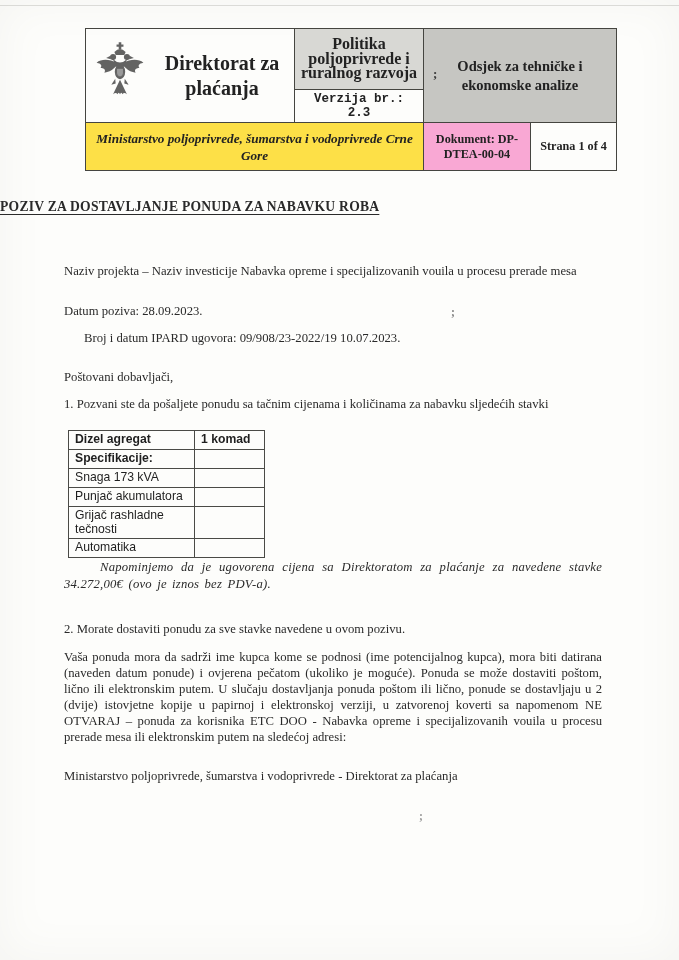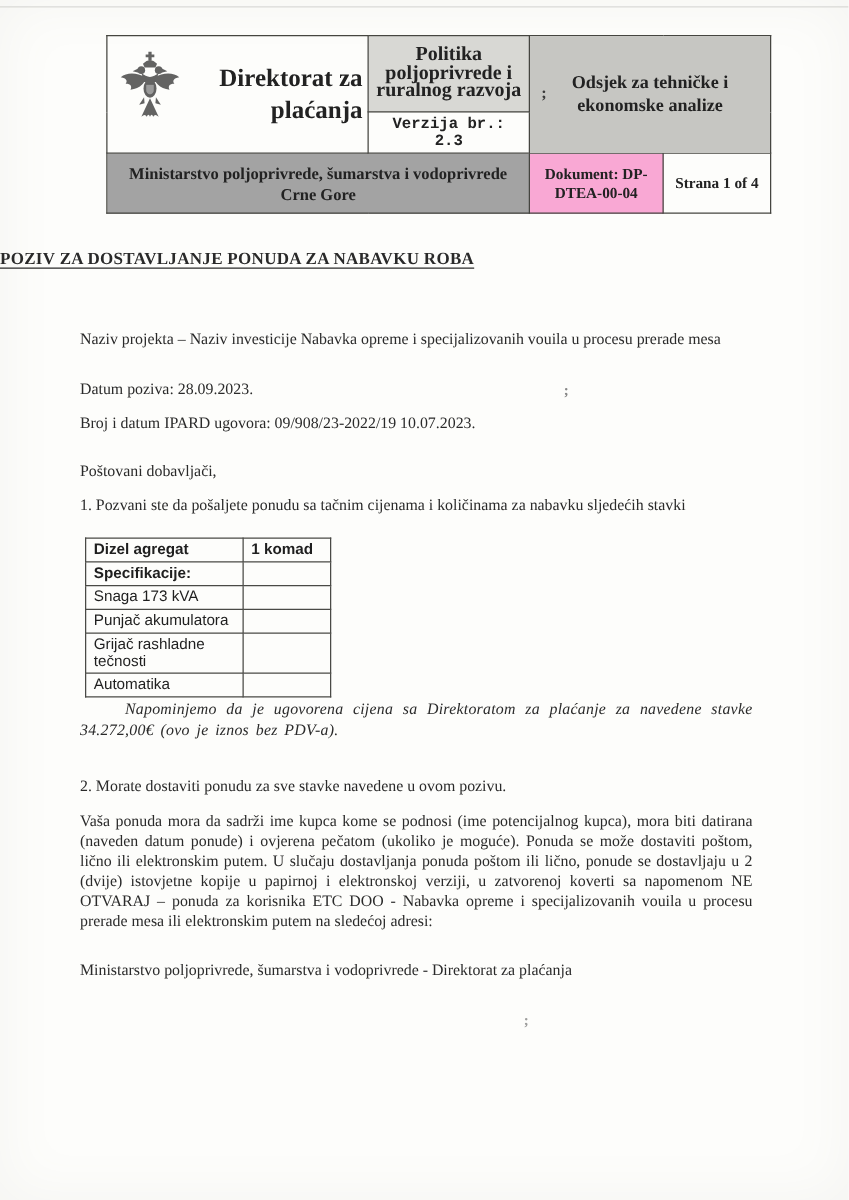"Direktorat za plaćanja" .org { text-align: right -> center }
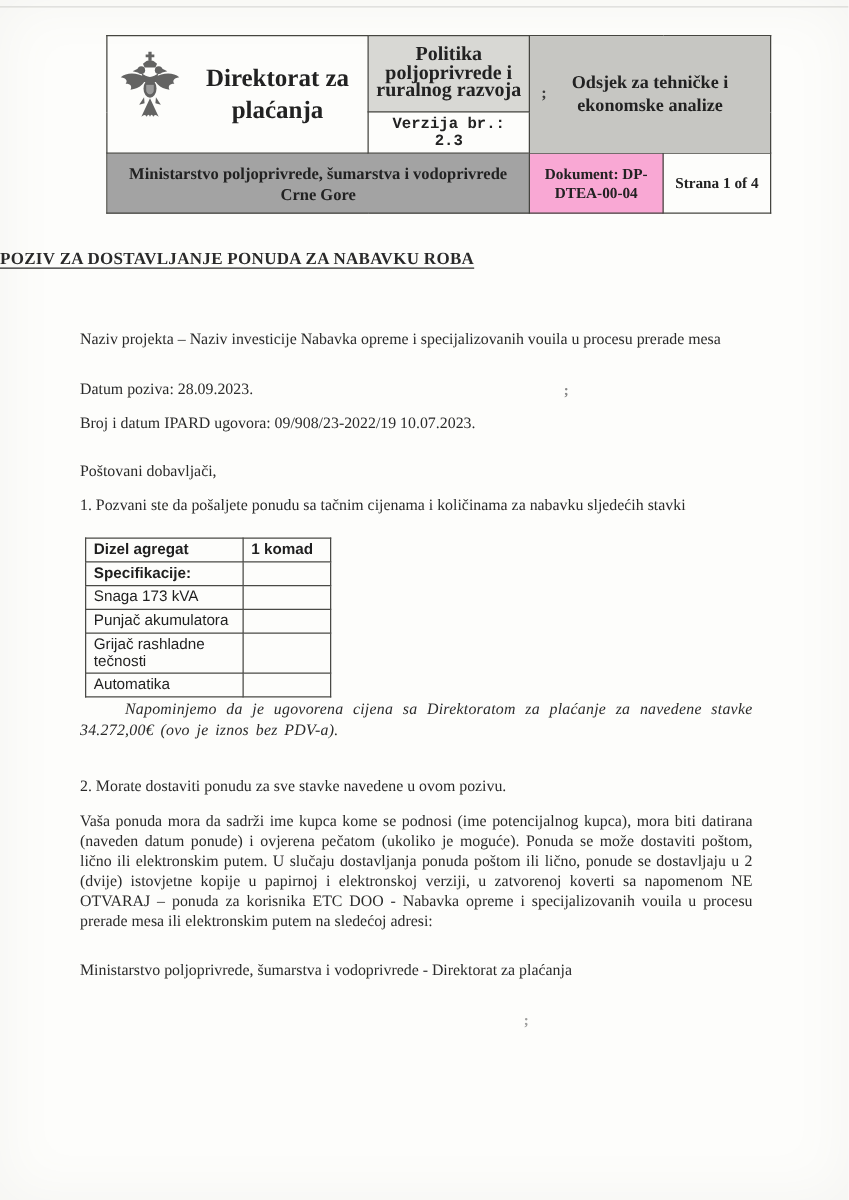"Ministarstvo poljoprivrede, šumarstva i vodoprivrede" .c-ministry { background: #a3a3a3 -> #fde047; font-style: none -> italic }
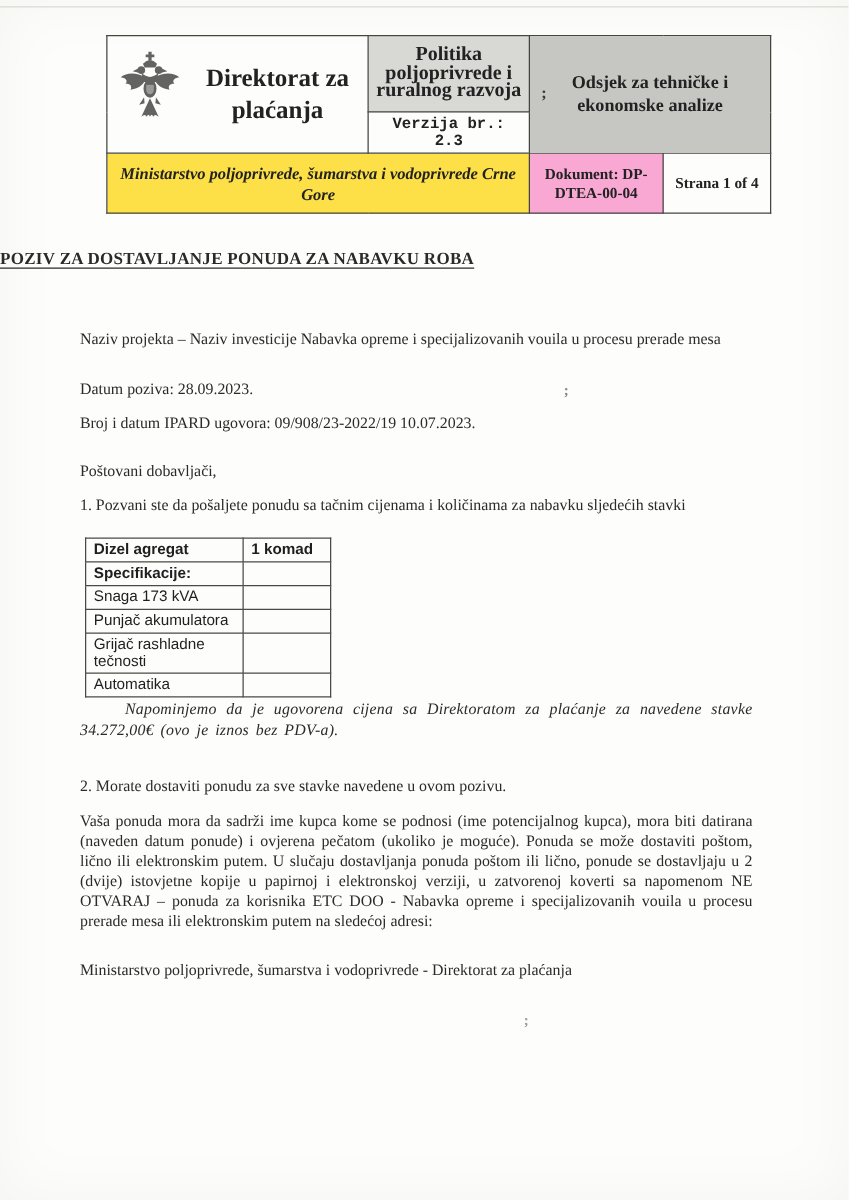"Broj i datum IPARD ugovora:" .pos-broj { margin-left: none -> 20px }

* * *

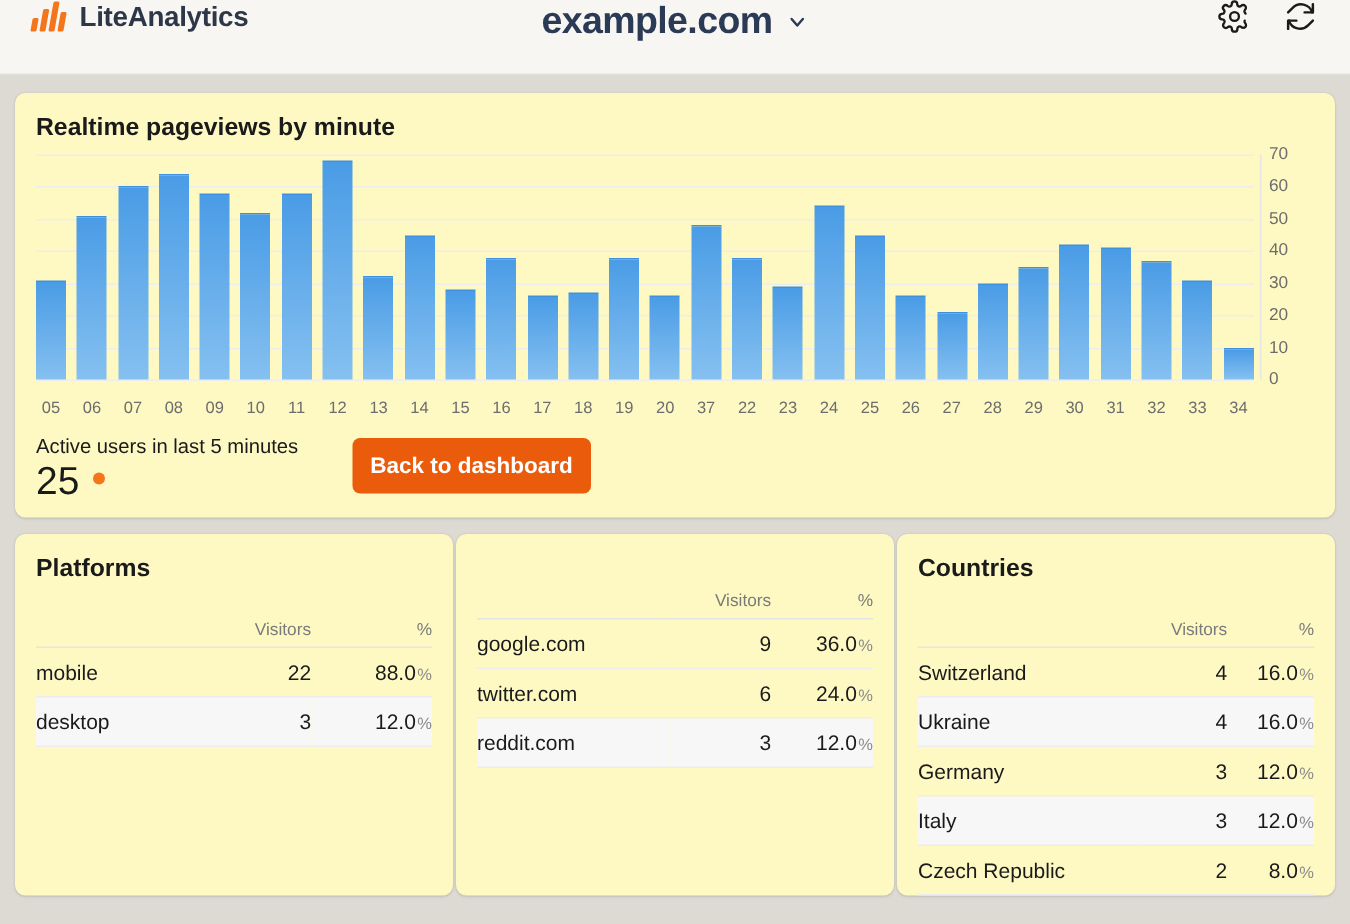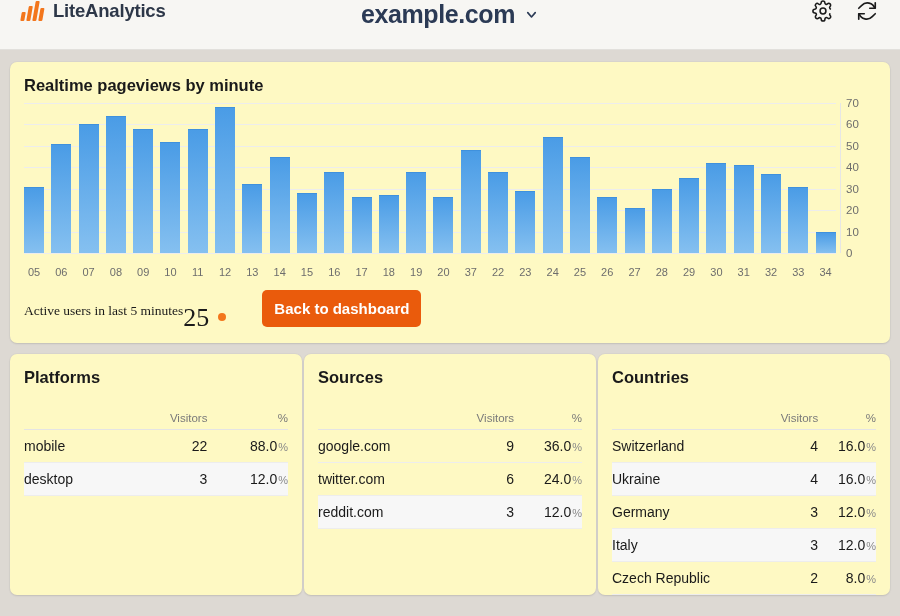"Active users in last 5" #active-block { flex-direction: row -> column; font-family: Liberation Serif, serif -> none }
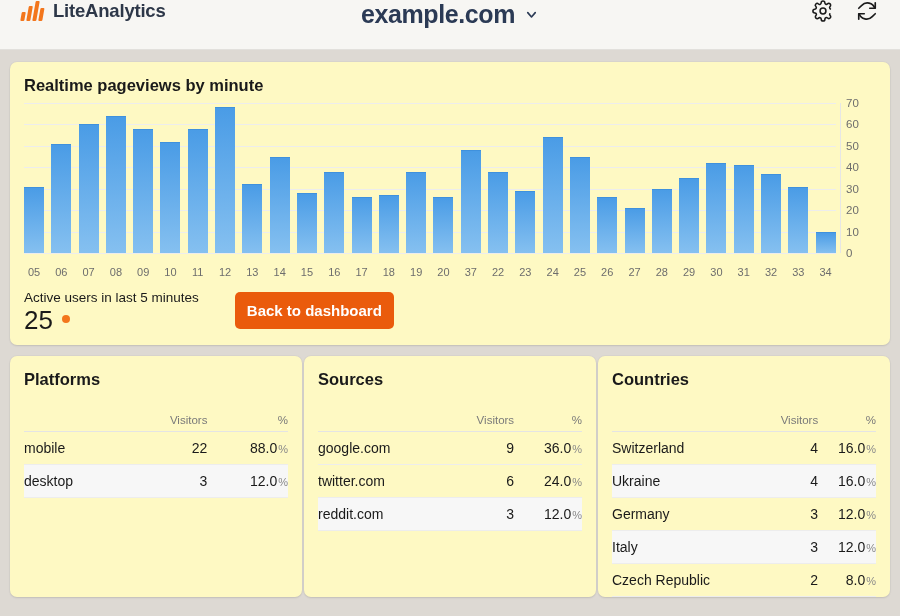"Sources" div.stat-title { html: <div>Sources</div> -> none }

ABOUT THIS EXERCISE: When you reach the line that has "text-align: right ->" in the data above, start repeating lines exactly, and stop after the line that has "i datum IPARD"; pictures stay out.

SOLUTION FOR THIS EXERCISE:
"Direktorat za plaćanja" .org { text-align: right -> center }
"Ministarstvo poljoprivrede, šumarstva i vodoprivrede" .c-ministry { background: #a3a3a3 -> #fde047; font-style: none -> italic }
"Broj i datum IPARD ugovora:" .pos-broj { margin-left: none -> 20px }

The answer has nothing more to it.